Selon moi, un régime d'assurance-médicaments universel nous aiderait également à élaborer les outils institutionnels dont nous avons besoin pour surveiller ce qui se passe, au lieu de nous précipiter pour couvrir les nouveaux médicaments afin d'offrir les remboursements. Ce n'est pas ça. Il faut comprendre les effets des médicaments. Est-ce qu'un médicament est bénéfique ou néfaste? Quel est son prix? En l'absence de plafond ou de normes pour prendre ce genre de décision, on se retrouve avec une situation anarchique.
Reprenons l'exemple de Steve avec les deux personnes qui vont acheter une voiture au concessionnaire d'automobiles. Qu'arrive-t-il si ces deux mêmes personnes se rendent chaque jour au même concessionnaire? Le concessionnaire d'automobiles va-t-il, au bout du compte, leur offrir une bien meilleure voiture à bas prix, ou va-t-il plutôt leur donner un tas de ferraille au prix fort? C'est exactement la même chose qui se produit actuellement. Certaines sociétés pharmaceutiques ne se préoccupent que des régimes privés, par exemple la société Valeant: il ressort clairement chaque année dans son rapport annuel qu'elle se soucie davantage des régimes privés, et puisqu'il n'y a aucune évaluation des technologies de la santé, elle ne ressent essentiellement aucune pression financière. La société axe ses activités sur les régimes privés parce qu'elle sait qu'elle n'aura pas à s'embarrasser de la sensibilité au prix.

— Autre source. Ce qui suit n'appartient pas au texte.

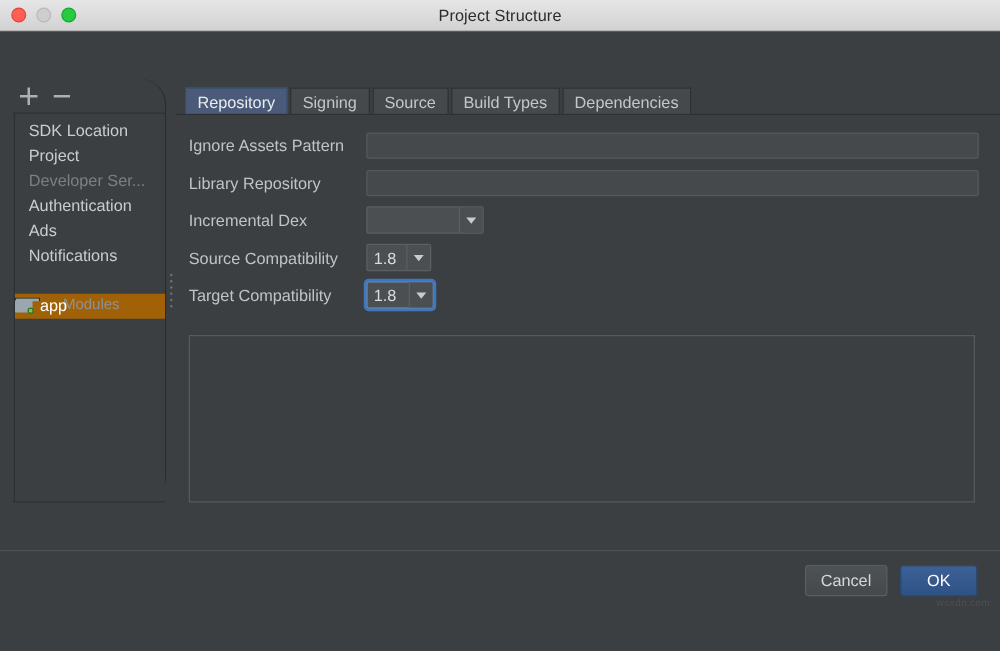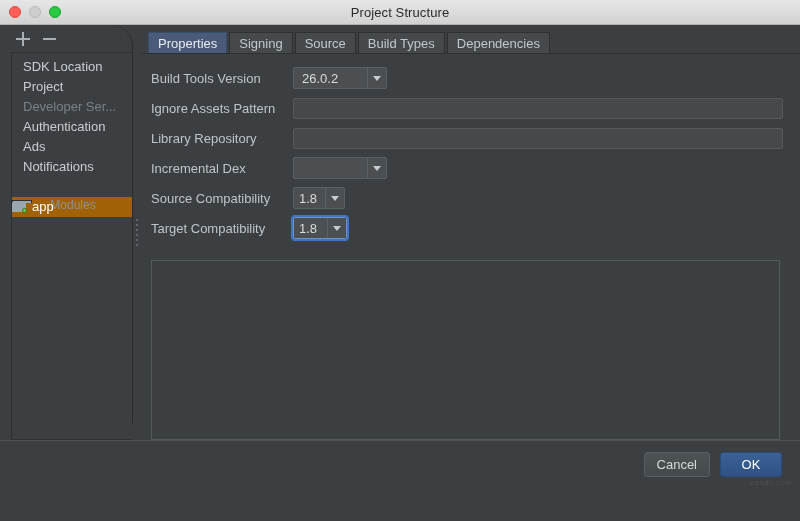"Project Structure" #window { gap: none -> 38px }
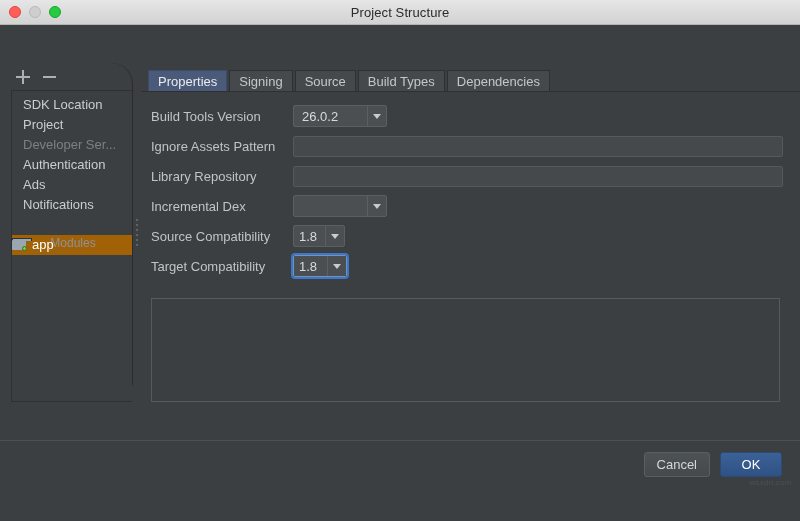"Properties" span { text: Properties -> Repository }
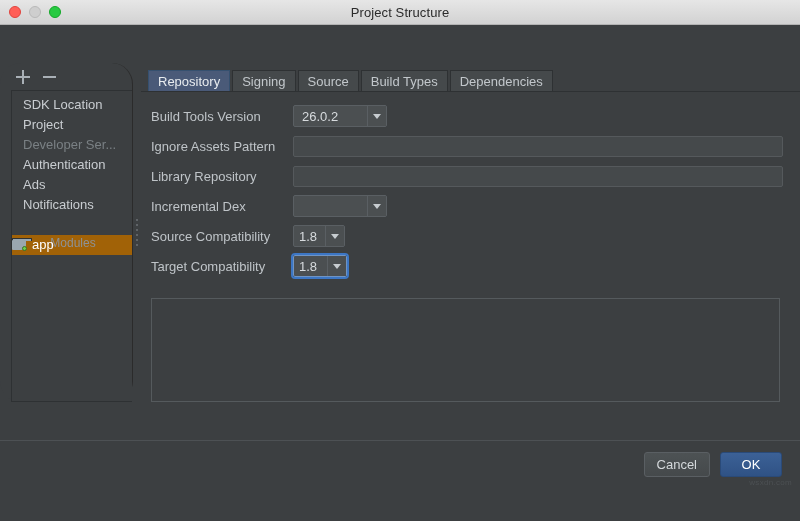"Build Tools Version" div.row { html: <div> <div>Build Tools Version</div> <div> <div> <span>26.0.2</span> <span> <i></i> </span> </div> </div> </div> -> none }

Voilà donc exactement le type de marché qui est en train d'émerger pour les sociétés pharmaceutiques, et cela pose un énorme problème. Si nous voulons un régime qui fonctionne bien, si nous voulons que les sociétés pharmaceutiques entreprennent des études sur les nouveaux produits qui aideront de façon réelle la population, nous avons besoin d'un formulaire fondé sur des données probantes qui s'applique à tous.
Merci beaucoup. Je peux reprendre la parole.
J'aimerais revenir au point dont nous discutions, le fardeau pour le gouvernement fédéral, puisqu'il ne s'agit pas d'une somme de 20,4 milliards de dollars ni de 19,3 milliards de dollars. Les régimes publics vont s'appliquer, et les coûts sont déjà couverts à hauteur de 13,1 milliards de dollars. Je ne pense pas qu'une transformation radicale soit nécessaire. Ces patients sont déjà des usagers du système. Ils consultent déjà leurs médecins, ils font déjà exécuter leurs ordonnances dans les pharmacies. Ils se font déjà rembourser par les provinces et territoires. Le problème, à mon avis, a trait aux 15,6 millions de personnes qui ont un emploi aujourd'hui, en 2017 — leur nombre a considérablement augmenté depuis octobre 2015, permettez-moi de le dire — qui bénéficieront pour la plupart d'une certaine assurance-médicaments, grâce à leurs employeurs. Les employeurs publics et privés dépensent 9 milliards de dollars pour assurer ces travailleurs.
Que recommanderiez-vous? Le directeur parlementaire du budget a dit que, malgré les régimes publics, il y avait un écart de 7,3 milliards de dollars, et pourtant, les employeurs dépensent 9 milliards de dollars. Je suis assez âgé pour me souvenir du moment où nous sommes passés de Green Shield et de la Croix Bleue pour tous les soins assurés, et, en Ontario, l'Assurance-santé et le régime de santé ont été créés; les employeurs devaient cotiser, mais devaient en échange s'assurer que leurs employés cotisaient.
Avez-vous des conseils ou des commentaires à formuler à ce propos? Est-ce que cette somme de 9 milliards de dollars que les employeurs dépensent aujourd'hui devrait rester là comme une aubaine ou est-ce que nous devrions essayer d'en reprendre une partie, en leur laissant une partie de l'aubaine mais en en utilisant une partie pour couvrir cette partie de la population?